TASK TO CARRY OUT |
Lines to restate from the data below: from the one containing "delivery date: 2015-09-14 -> 2015-09-28" to the one containing "total: 1099.40 -> 1101.12", both included. Give them again exactly, and only them.

DATA TO PROCESS |
+--

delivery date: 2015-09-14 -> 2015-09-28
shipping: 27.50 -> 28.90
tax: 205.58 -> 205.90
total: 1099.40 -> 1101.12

+--

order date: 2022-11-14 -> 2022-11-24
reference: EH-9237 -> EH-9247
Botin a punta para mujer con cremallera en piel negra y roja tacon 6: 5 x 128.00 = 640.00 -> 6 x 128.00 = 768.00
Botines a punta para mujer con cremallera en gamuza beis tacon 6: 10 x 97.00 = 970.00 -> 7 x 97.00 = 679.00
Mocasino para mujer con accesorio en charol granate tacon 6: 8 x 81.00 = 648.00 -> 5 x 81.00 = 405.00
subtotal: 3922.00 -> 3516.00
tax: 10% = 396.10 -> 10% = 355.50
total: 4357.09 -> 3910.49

+--

TASK OUTPUT |
delivery date: 2015-09-14 -> 2015-09-28
shipping: 27.50 -> 28.90
tax: 205.58 -> 205.90
total: 1099.40 -> 1101.12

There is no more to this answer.